Toward a Tool for Scheduling Application Workflows onto Distributed Grid Systems
This work was also published as a Rice University thesis/dissertation: http://hdl.handle.net/1911/18944
In this dissertation, we present a design and implementation of a tool for automatic mapping and scheduling of large scientific application workflows onto distributed, heterogeneous Grid environments. The thesis of this work is that plan-ahead, application-independent scheduling of workflow applications based on performance models can reduce the turnaround time for Grid execution of the application, reducing burden of Grid application development. We applied the scheduling strategies successfully to Grid applications from the domains of bio-imaging and astronomy and demonstrated the effectiveness and efficiency of the scheduling approaches. We also proposed and evaluated a novel scheduling heuristic based on a middle-out traversal of the application workflow. A study showed that jobs have to wait in batch queues for a considerable amount of time before they begin execution. Schedulers must consider batch queue waiting times when scheduling Grid applications onto resources with batch queue front ends. Hence, we developed a smart scheduler that considers estimates of batch queue wait times when it constructs schedules for Grid applications. We compared the proposed scheduling techniques with existing dynamic scheduling strategies.

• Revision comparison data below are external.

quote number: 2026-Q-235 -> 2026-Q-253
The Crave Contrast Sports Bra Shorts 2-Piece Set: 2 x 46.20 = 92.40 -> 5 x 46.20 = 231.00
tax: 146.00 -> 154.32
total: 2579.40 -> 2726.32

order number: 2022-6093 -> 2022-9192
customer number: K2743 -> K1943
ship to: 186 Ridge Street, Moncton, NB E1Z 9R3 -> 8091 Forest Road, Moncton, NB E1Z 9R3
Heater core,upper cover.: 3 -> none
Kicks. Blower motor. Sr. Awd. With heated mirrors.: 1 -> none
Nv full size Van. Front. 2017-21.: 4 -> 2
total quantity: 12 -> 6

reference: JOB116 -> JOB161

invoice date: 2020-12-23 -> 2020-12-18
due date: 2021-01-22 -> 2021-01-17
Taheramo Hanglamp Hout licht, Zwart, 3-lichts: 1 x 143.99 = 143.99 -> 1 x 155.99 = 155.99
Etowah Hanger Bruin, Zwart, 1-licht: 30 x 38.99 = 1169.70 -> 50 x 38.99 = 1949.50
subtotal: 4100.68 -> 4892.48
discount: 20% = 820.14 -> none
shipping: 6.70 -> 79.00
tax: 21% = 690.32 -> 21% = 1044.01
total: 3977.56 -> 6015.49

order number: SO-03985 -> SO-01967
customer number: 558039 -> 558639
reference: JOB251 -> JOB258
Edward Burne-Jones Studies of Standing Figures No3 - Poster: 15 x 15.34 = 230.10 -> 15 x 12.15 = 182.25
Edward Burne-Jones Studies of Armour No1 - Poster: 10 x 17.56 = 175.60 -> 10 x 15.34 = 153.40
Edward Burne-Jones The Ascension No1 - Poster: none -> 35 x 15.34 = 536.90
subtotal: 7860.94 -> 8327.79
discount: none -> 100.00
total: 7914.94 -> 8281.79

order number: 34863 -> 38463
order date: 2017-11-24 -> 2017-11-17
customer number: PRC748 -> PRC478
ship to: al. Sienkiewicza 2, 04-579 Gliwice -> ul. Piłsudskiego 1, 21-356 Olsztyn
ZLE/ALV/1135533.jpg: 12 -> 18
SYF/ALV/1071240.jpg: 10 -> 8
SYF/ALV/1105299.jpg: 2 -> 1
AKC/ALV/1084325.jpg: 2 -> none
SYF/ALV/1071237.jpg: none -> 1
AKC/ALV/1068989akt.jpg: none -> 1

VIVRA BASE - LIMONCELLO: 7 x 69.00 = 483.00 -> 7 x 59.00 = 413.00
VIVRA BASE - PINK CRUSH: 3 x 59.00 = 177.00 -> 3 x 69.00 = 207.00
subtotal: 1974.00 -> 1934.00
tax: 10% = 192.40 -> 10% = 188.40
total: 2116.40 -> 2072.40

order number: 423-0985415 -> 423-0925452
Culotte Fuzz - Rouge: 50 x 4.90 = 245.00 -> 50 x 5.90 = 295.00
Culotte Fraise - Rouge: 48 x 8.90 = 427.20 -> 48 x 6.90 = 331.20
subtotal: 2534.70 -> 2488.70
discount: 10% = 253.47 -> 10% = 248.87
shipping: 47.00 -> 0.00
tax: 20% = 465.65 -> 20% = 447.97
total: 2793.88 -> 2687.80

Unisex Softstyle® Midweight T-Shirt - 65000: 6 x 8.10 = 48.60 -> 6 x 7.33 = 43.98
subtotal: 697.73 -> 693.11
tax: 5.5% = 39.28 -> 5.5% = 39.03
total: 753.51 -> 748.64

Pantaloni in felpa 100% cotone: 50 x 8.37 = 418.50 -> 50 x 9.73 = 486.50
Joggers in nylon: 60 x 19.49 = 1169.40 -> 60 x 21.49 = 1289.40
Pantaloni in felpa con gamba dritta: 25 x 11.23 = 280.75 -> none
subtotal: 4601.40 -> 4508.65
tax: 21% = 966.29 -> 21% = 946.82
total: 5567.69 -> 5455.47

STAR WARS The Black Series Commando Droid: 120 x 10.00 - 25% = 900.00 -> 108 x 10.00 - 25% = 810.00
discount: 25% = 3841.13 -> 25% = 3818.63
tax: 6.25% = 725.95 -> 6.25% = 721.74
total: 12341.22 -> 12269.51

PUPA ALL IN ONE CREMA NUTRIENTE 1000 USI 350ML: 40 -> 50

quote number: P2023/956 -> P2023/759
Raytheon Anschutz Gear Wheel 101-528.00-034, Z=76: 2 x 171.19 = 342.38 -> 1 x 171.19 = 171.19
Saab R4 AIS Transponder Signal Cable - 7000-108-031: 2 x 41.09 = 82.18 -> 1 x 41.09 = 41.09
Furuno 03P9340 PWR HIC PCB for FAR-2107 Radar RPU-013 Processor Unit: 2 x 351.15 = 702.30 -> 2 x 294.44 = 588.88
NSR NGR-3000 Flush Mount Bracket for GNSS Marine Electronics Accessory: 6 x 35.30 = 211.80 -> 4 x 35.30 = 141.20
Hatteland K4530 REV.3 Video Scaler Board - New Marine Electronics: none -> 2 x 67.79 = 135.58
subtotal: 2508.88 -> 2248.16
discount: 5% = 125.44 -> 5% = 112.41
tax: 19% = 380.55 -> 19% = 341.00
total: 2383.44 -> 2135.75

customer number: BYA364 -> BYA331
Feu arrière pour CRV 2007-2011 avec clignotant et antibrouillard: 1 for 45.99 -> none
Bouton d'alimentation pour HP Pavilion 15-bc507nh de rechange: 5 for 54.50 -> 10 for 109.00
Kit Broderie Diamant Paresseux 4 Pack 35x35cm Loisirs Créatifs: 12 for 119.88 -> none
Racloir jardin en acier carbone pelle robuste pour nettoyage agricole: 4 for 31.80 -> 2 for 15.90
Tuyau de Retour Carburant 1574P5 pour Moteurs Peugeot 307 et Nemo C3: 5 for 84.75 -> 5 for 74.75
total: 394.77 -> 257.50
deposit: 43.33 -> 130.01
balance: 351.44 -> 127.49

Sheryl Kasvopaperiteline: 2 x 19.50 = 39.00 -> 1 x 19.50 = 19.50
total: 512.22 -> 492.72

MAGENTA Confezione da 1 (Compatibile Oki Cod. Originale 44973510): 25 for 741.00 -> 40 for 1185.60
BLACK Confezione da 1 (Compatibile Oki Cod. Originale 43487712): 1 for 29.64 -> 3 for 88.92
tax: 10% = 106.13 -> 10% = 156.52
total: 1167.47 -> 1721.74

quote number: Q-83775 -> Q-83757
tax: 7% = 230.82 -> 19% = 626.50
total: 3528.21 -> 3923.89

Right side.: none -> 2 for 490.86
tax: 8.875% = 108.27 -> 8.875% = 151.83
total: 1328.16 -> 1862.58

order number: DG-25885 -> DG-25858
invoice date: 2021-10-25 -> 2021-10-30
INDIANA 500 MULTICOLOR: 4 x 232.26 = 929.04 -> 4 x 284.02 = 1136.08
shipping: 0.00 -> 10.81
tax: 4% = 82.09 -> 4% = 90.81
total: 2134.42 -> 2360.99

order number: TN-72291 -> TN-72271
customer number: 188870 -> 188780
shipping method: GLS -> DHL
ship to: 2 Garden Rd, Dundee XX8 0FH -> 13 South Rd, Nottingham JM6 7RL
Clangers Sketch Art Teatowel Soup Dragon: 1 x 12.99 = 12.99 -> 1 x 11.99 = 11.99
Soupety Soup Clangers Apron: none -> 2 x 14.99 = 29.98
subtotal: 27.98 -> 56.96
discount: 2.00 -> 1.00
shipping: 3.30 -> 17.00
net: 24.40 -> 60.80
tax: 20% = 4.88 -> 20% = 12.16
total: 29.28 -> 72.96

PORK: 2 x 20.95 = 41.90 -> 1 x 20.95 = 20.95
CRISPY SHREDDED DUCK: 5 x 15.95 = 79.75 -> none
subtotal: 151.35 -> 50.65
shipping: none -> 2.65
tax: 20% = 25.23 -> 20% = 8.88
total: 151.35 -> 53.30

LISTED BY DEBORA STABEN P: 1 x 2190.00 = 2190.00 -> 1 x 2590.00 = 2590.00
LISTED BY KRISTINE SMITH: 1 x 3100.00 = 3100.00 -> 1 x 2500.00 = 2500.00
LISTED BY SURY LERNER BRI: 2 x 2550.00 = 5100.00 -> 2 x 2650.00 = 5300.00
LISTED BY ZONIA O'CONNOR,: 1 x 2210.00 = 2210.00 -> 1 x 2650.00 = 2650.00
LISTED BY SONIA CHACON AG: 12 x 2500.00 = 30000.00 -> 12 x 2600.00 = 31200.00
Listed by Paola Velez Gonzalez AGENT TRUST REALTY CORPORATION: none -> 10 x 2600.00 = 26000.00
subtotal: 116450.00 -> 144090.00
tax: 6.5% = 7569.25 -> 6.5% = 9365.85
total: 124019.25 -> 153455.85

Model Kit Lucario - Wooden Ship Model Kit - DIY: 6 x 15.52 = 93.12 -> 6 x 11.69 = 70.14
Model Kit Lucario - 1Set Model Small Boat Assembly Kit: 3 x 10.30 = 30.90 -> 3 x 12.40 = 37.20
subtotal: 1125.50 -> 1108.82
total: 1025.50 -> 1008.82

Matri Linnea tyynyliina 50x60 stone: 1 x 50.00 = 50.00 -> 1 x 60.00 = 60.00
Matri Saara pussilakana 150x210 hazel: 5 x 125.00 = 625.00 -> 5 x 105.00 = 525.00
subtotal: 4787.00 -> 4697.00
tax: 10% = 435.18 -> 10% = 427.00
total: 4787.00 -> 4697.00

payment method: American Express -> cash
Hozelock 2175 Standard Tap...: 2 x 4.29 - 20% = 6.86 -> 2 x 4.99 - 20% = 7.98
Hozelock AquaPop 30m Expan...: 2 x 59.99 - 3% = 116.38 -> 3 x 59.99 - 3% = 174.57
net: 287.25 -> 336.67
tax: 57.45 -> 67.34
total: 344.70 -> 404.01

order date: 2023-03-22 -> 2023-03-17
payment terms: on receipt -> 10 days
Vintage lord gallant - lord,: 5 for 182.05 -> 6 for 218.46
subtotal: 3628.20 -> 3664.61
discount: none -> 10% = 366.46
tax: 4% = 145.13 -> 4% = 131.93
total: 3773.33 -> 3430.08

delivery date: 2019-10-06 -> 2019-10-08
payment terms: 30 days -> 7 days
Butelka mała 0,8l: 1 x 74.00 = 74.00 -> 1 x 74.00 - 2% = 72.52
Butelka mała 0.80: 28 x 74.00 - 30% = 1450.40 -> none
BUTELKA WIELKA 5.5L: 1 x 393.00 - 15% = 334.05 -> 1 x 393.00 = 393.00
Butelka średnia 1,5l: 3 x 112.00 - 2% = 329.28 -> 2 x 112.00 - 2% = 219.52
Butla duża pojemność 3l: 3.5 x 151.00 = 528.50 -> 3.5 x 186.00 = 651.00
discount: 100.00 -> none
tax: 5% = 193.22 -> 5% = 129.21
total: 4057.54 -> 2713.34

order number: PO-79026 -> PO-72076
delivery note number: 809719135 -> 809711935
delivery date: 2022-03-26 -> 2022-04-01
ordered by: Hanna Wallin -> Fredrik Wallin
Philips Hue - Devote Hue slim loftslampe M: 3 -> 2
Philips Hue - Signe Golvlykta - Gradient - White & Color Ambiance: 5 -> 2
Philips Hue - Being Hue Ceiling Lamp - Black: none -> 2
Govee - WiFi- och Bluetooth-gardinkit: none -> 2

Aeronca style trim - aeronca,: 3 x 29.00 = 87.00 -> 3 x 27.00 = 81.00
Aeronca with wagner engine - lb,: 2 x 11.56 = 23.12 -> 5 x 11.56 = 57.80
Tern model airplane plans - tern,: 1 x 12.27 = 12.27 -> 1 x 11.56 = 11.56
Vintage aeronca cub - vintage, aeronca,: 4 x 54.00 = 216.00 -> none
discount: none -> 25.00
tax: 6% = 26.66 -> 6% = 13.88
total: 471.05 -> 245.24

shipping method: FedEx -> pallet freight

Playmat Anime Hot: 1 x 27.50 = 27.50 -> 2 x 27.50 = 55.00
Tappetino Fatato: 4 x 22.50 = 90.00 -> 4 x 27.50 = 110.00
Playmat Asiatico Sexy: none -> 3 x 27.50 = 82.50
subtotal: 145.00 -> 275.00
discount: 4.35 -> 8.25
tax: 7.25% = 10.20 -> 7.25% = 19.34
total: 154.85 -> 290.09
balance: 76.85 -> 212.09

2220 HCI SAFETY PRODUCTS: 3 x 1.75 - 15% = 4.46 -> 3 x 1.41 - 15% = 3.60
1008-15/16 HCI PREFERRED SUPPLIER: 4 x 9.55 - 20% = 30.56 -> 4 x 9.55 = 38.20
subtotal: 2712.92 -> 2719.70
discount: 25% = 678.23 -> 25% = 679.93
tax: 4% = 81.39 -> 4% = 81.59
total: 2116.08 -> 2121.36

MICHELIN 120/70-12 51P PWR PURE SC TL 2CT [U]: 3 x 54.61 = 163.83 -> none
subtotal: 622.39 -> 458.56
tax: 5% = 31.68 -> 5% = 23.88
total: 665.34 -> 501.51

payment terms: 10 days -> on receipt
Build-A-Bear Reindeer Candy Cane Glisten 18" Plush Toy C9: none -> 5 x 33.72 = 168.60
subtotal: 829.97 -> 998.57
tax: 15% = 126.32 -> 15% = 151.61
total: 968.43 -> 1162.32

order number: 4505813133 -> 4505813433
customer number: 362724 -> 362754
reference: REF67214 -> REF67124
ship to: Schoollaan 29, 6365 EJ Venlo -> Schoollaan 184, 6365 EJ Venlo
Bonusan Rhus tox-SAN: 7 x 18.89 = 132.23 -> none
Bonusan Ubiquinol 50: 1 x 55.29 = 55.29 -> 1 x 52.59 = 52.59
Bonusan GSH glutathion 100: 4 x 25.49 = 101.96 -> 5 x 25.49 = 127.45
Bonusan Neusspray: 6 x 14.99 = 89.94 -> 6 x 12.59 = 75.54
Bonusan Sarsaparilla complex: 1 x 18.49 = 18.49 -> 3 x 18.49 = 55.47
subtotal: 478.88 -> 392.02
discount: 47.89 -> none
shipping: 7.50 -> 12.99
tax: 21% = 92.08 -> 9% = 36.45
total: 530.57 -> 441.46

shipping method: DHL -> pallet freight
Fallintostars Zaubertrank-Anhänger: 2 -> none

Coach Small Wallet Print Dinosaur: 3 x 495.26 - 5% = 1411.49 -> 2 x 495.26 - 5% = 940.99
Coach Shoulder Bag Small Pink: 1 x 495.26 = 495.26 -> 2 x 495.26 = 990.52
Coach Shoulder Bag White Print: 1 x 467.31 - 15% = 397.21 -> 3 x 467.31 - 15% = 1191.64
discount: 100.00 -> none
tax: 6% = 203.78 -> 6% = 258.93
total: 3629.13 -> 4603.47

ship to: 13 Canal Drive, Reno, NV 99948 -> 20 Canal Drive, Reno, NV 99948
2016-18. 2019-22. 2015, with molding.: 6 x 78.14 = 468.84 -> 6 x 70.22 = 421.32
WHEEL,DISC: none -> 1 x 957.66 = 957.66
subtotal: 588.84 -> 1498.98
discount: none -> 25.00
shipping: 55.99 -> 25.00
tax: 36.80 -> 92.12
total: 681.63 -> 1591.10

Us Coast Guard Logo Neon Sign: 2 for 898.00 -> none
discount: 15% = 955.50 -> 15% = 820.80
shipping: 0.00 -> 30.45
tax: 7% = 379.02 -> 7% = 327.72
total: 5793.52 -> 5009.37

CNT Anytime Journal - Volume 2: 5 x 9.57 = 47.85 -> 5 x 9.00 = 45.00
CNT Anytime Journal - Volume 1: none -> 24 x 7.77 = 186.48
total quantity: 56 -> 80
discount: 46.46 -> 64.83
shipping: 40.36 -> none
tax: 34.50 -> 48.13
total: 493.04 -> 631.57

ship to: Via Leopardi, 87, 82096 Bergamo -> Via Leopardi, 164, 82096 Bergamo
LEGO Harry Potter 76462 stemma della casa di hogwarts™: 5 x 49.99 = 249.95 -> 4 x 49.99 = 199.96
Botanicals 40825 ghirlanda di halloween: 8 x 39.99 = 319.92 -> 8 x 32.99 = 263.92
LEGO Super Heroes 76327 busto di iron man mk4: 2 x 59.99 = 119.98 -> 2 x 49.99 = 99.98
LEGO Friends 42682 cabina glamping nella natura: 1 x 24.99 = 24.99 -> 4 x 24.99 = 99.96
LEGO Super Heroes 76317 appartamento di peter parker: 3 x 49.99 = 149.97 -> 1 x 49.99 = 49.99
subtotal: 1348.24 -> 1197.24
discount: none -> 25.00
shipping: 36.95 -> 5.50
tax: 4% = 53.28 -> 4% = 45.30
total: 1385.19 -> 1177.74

An experimental evaluation of this scheduler on data-intensive workflows shows that its approach of planning schedules in advance improves over previous online scheduling approaches. We studied the scalability of the proposed scheduling approaches. To deal with the scale of future Grids consisting of hundreds of thousands of resources, we designed and implemented a novel cluster-level scheduling algorithm, which scales linearly on the number of abstract resource classes. An experimental evaluation using workflows from two applications shows that the cluster-level scheduler achieves good scalability without sacrificing the quality of schedule.